> _What this task involves_
Write out every record exactly as it appears. Skip the pictures.

Web interface edit records:
=== Begin Enclosure ===

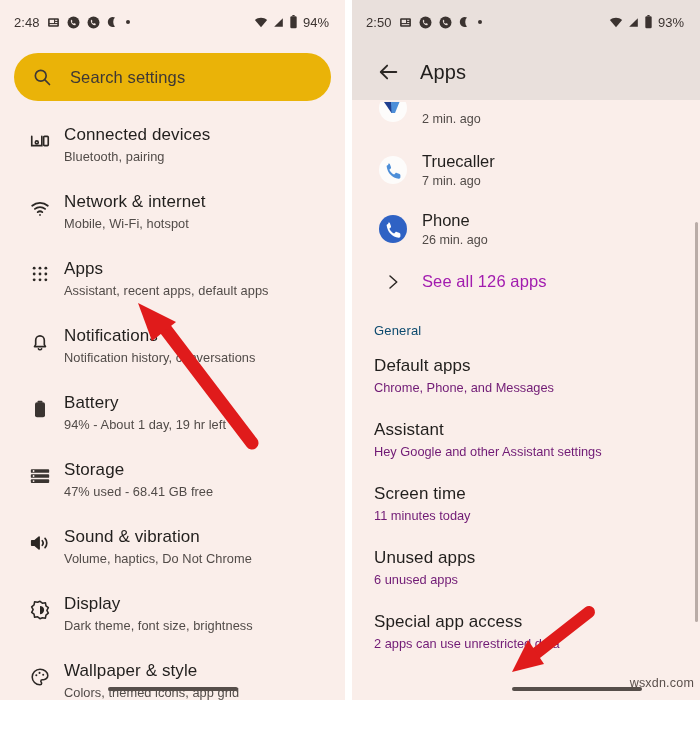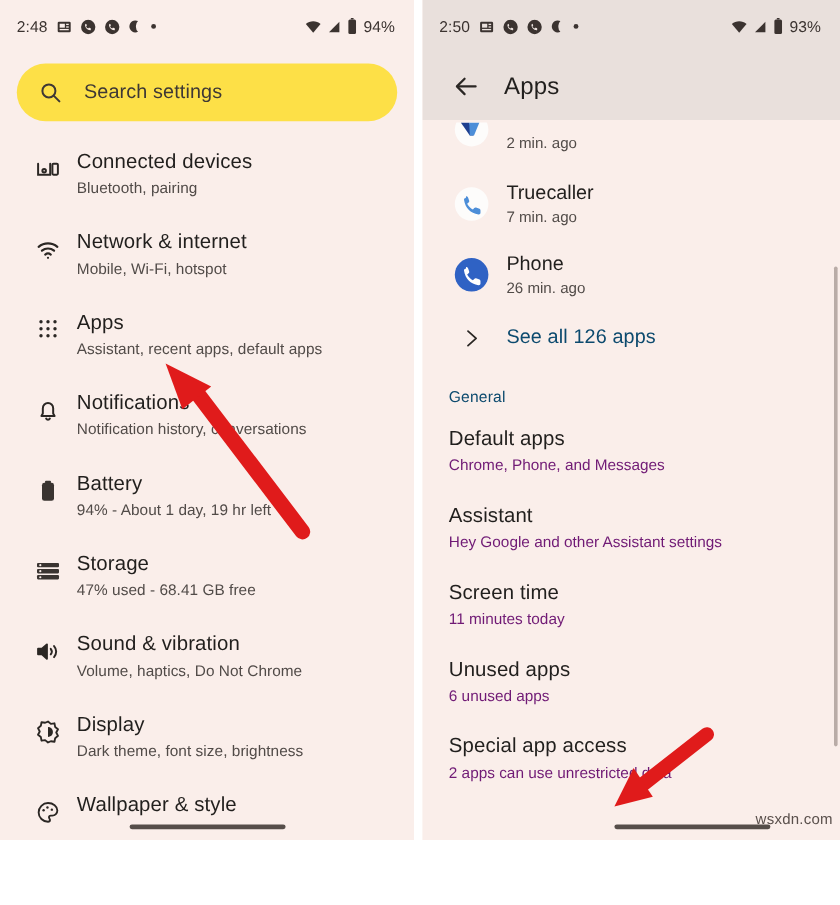--- a/index.html
+++ b/index.html
@@ -41,21 +41,21 @@
   .sb-time { font-size: 13px; font-weight: 400; letter-spacing:.1px; }
   .sb-right { margin-left:auto; display:flex; align-items:center; gap:4px; }
   .sb-batt-txt { font-size: 13px; margin-left:1px; }
   .sb-ico { display:inline-flex; align-items:center; }
   .dot-ico { width:4px; height:4px; border-radius:50%; background:#3b3330; display:inline-block; }
 
   
   .search-bar {
     margin: 9px 14px 0 14px;
     height: 48px;
-    background: #fde047;
+    background: #eab308;
     border-radius: 26px;
     display: flex;
     align-items: center;
     padding: 0 18px;
     box-sizing: border-box;
   }
   .search-bar .sicon { margin-right: 18px; display:flex; }
   .search-ph {
     font-size: 16.5px;
     color: #3e3835;
@@ -124,21 +124,21 @@
   .approw .atext { padding-left: 8px; }
   .aname { font-size: 16.5px; color:#211f1d; line-height:20px; }
   .atime { font-size: 12.6px; color:#514b48; margin-top:3px; }
 
   .seeall {
     display:flex; align-items:center;
     padding: 14px 16px 14px 20px;
     box-sizing:border-box;
   }
   .seeall .chev { width:42px; flex:0 0 42px; display:flex; justify-content:center;}
-  .seeall-label { font-size:16.5px; color:#0c4a6e; padding-left:8px; letter-spacing:.1px;}
+  .seeall-label { font-size:16.5px; color:#a21caf; padding-left:8px; letter-spacing:.1px;}
 
   .section-head {
     font-size: 13px;
     color: #0c4a6e;
     padding: 18px 0 6px 22px;
     letter-spacing: .15px;
   }
   .grow {
     padding: 11px 16px 12px 22px;
     box-sizing: border-box;
@@ -376,20 +376,21 @@
         <div class="sicon-wrap">
           <svg width="22" height="22" viewBox="0 0 24 24" fill="none" stroke="#2b2724" stroke-width="1.7">
               <path d="M12 3.5a8.5 8.5 0 100 17c1.2 0 1.8-.8 1.8-1.6 0-.5-.3-.9-.5-1.3-.3-.4-.4-.7-.4-1.1 0-.9.7-1.6 1.6-1.6h1.4a4.6 4.6 0 004.6-4.6c0-3.8-3.8-6.8-8.5-6.8z"></path>
               <circle cx="8" cy="10" r="1.1" fill="#2b2724" stroke="none"></circle>
               <circle cx="11.5" cy="7.5" r="1.1" fill="#2b2724" stroke="none"></circle>
               <circle cx="15.5" cy="9.5" r="1.1" fill="#2b2724" stroke="none"></circle>
             </svg>
         </div>
         <div class="stext">
           <div class="stitle">Wallpaper &amp; style</div>
+          <div class="ssub">Colors, themed icons, app grid</div>
         </div>
       </div>
 
     </div>
 
     <div class="home-ind"></div>
 
     <svg class="arrows" width="345" height="754" viewBox="0 0 345 754">
       <g>
         <path d="M252 443 L160 322" stroke="#e01b1b" stroke-width="13" stroke-linecap="round" fill="none"></path>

=== End Enclosure ===

> _Exercise solution_
--- a/index.html
+++ b/index.html
@@ -41,21 +41,21 @@
   .sb-time { font-size: 13px; font-weight: 400; letter-spacing:.1px; }
   .sb-right { margin-left:auto; display:flex; align-items:center; gap:4px; }
   .sb-batt-txt { font-size: 13px; margin-left:1px; }
   .sb-ico { display:inline-flex; align-items:center; }
   .dot-ico { width:4px; height:4px; border-radius:50%; background:#3b3330; display:inline-block; }
 
   
   .search-bar {
     margin: 9px 14px 0 14px;
     height: 48px;
-    background: #fde047;
+    background: #eab308;
     border-radius: 26px;
     display: flex;
     align-items: center;
     padding: 0 18px;
     box-sizing: border-box;
   }
   .search-bar .sicon { margin-right: 18px; display:flex; }
   .search-ph {
     font-size: 16.5px;
     color: #3e3835;
@@ -124,21 +124,21 @@
   .approw .atext { padding-left: 8px; }
   .aname { font-size: 16.5px; color:#211f1d; line-height:20px; }
   .atime { font-size: 12.6px; color:#514b48; margin-top:3px; }
 
   .seeall {
     display:flex; align-items:center;
     padding: 14px 16px 14px 20px;
     box-sizing:border-box;
   }
   .seeall .chev { width:42px; flex:0 0 42px; display:flex; justify-content:center;}
-  .seeall-label { font-size:16.5px; color:#0c4a6e; padding-left:8px; letter-spacing:.1px;}
+  .seeall-label { font-size:16.5px; color:#a21caf; padding-left:8px; letter-spacing:.1px;}
 
   .section-head {
     font-size: 13px;
     color: #0c4a6e;
     padding: 18px 0 6px 22px;
     letter-spacing: .15px;
   }
   .grow {
     padding: 11px 16px 12px 22px;
     box-sizing: border-box;
@@ -376,20 +376,21 @@
         <div class="sicon-wrap">
           <svg width="22" height="22" viewBox="0 0 24 24" fill="none" stroke="#2b2724" stroke-width="1.7">
               <path d="M12 3.5a8.5 8.5 0 100 17c1.2 0 1.8-.8 1.8-1.6 0-.5-.3-.9-.5-1.3-.3-.4-.4-.7-.4-1.1 0-.9.7-1.6 1.6-1.6h1.4a4.6 4.6 0 004.6-4.6c0-3.8-3.8-6.8-8.5-6.8z"></path>
               <circle cx="8" cy="10" r="1.1" fill="#2b2724" stroke="none"></circle>
               <circle cx="11.5" cy="7.5" r="1.1" fill="#2b2724" stroke="none"></circle>
               <circle cx="15.5" cy="9.5" r="1.1" fill="#2b2724" stroke="none"></circle>
             </svg>
         </div>
         <div class="stext">
           <div class="stitle">Wallpaper &amp; style</div>
+          <div class="ssub">Colors, themed icons, app grid</div>
         </div>
       </div>
 
     </div>
 
     <div class="home-ind"></div>
 
     <svg class="arrows" width="345" height="754" viewBox="0 0 345 754">
       <g>
         <path d="M252 443 L160 322" stroke="#e01b1b" stroke-width="13" stroke-linecap="round" fill="none"></path>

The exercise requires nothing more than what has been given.